**WHAT NEEDS TO BE DONE:**
Output the listing exactly, without its pictures.

**INPUT FOR THIS TASK:**
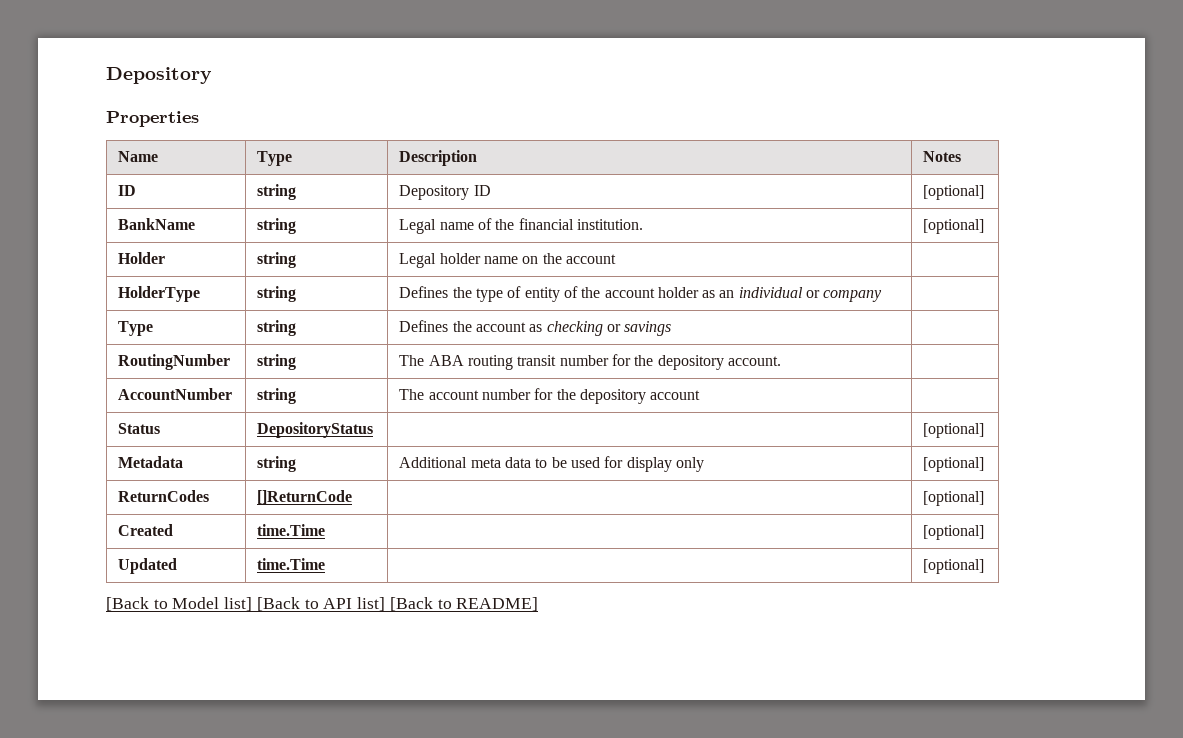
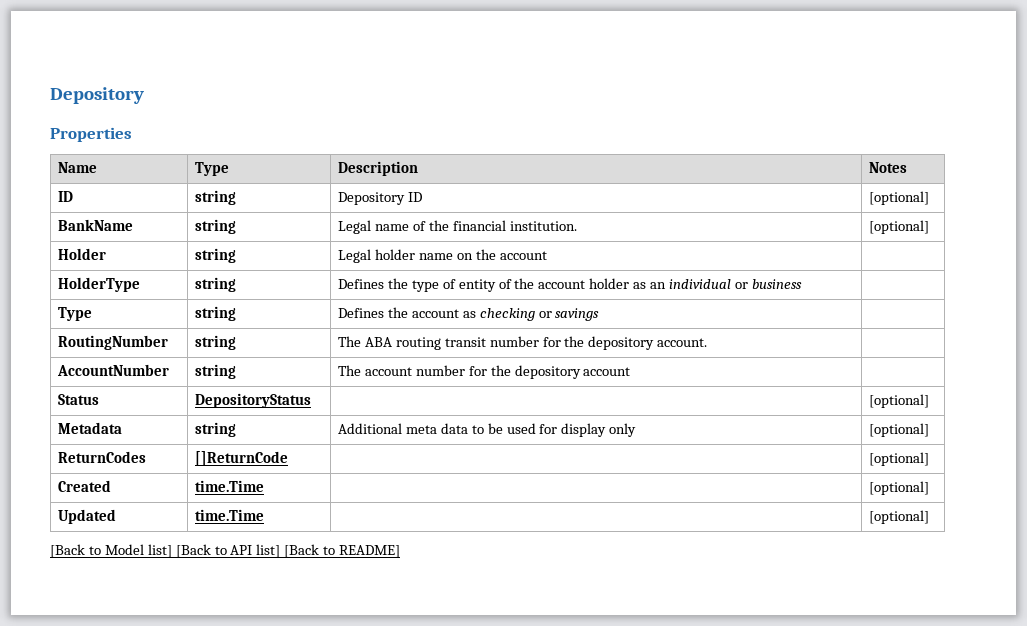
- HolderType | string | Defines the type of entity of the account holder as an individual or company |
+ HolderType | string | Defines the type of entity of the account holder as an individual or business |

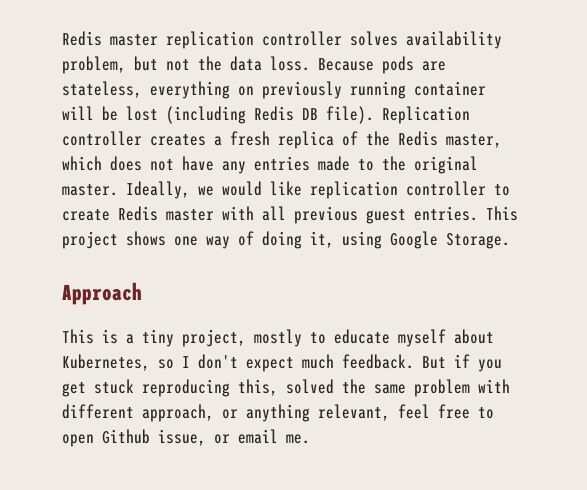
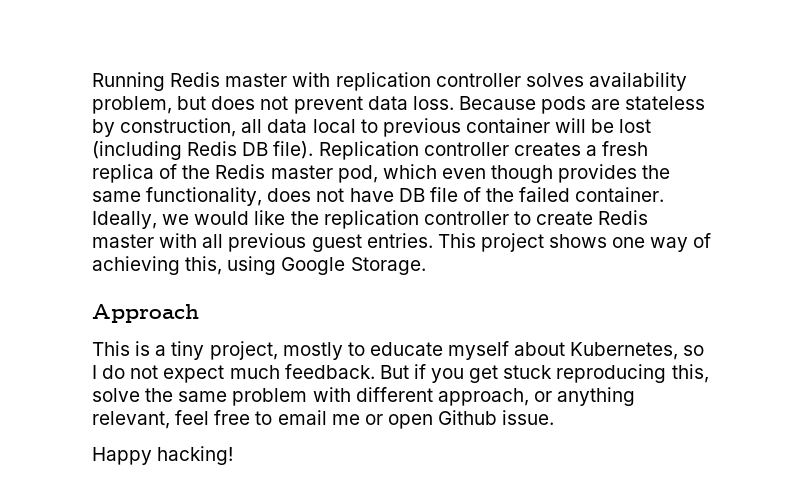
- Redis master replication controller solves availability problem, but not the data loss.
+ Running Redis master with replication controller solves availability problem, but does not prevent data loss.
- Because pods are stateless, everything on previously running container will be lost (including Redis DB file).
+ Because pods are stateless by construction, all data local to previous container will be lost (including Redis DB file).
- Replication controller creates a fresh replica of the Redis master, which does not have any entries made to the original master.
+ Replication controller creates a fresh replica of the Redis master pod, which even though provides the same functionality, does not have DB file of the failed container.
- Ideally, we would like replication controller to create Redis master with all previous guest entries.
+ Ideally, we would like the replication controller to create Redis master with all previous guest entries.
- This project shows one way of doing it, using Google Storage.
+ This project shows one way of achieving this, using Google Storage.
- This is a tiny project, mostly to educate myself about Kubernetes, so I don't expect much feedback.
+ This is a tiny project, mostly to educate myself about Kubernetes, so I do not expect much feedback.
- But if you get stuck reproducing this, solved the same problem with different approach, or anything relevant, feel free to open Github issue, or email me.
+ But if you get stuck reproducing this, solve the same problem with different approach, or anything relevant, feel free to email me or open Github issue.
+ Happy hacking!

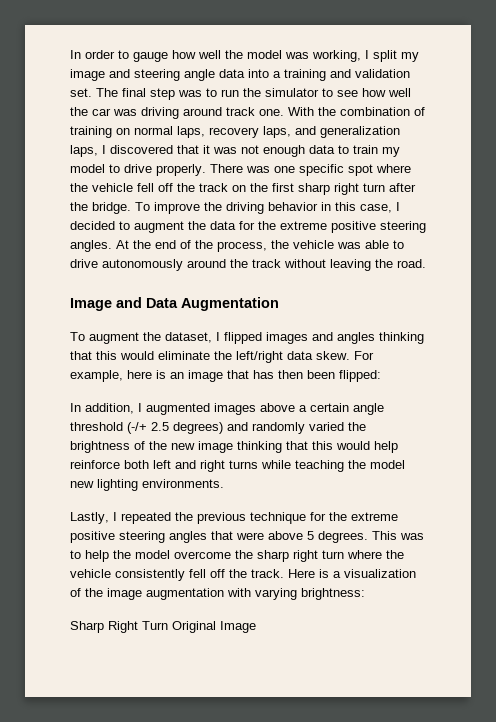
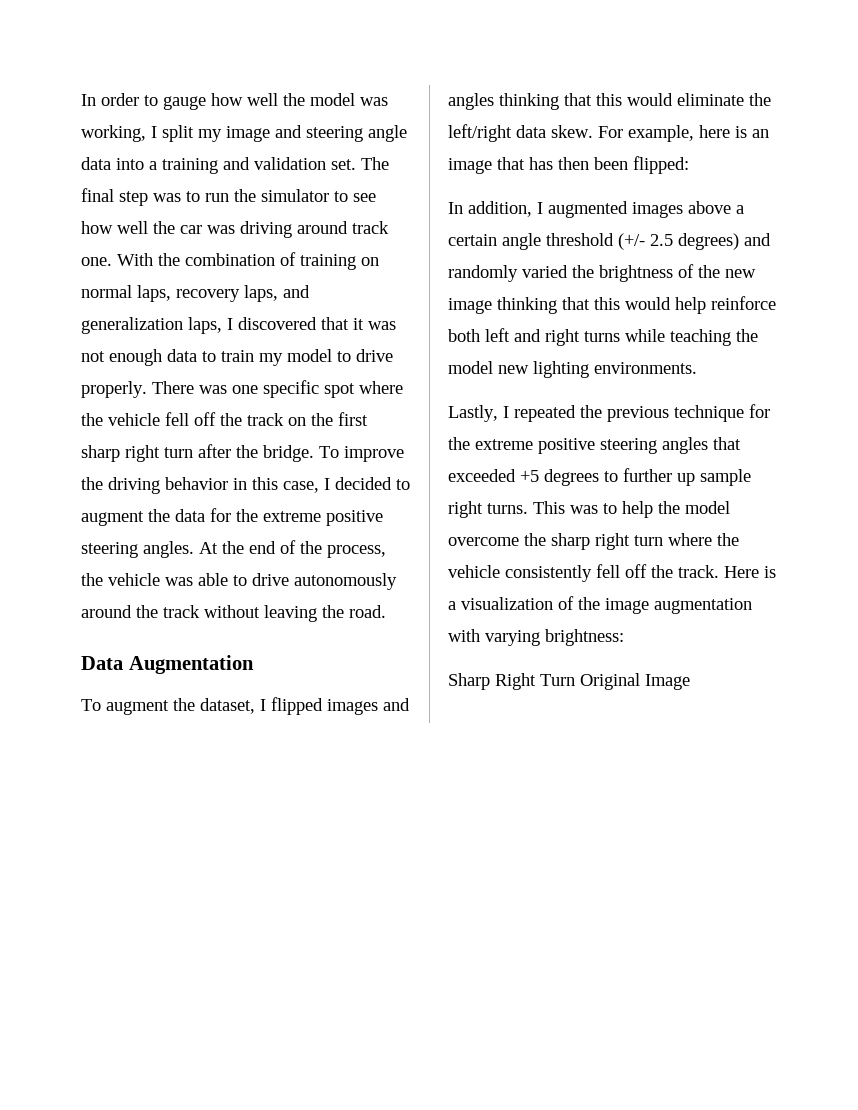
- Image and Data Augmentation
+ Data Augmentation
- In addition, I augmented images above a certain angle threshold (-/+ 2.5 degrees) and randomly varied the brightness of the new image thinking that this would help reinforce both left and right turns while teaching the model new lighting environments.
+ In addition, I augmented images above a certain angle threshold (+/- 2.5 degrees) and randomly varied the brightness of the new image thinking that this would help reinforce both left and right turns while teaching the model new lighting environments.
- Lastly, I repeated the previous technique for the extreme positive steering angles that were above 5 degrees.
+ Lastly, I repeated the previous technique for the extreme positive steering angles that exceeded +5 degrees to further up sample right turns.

**ANSWER TO THIS EXERCISE:**
- HolderType | string | Defines the type of entity of the account holder as an individual or company |
+ HolderType | string | Defines the type of entity of the account holder as an individual or business |

- Redis master replication controller solves availability problem, but not the data loss.
+ Running Redis master with replication controller solves availability problem, but does not prevent data loss.
- Because pods are stateless, everything on previously running container will be lost (including Redis DB file).
+ Because pods are stateless by construction, all data local to previous container will be lost (including Redis DB file).
- Replication controller creates a fresh replica of the Redis master, which does not have any entries made to the original master.
+ Replication controller creates a fresh replica of the Redis master pod, which even though provides the same functionality, does not have DB file of the failed container.
- Ideally, we would like replication controller to create Redis master with all previous guest entries.
+ Ideally, we would like the replication controller to create Redis master with all previous guest entries.
- This project shows one way of doing it, using Google Storage.
+ This project shows one way of achieving this, using Google Storage.
- This is a tiny project, mostly to educate myself about Kubernetes, so I don't expect much feedback.
+ This is a tiny project, mostly to educate myself about Kubernetes, so I do not expect much feedback.
- But if you get stuck reproducing this, solved the same problem with different approach, or anything relevant, feel free to open Github issue, or email me.
+ But if you get stuck reproducing this, solve the same problem with different approach, or anything relevant, feel free to email me or open Github issue.
+ Happy hacking!

- Image and Data Augmentation
+ Data Augmentation
- In addition, I augmented images above a certain angle threshold (-/+ 2.5 degrees) and randomly varied the brightness of the new image thinking that this would help reinforce both left and right turns while teaching the model new lighting environments.
+ In addition, I augmented images above a certain angle threshold (+/- 2.5 degrees) and randomly varied the brightness of the new image thinking that this would help reinforce both left and right turns while teaching the model new lighting environments.
- Lastly, I repeated the previous technique for the extreme positive steering angles that were above 5 degrees.
+ Lastly, I repeated the previous technique for the extreme positive steering angles that exceeded +5 degrees to further up sample right turns.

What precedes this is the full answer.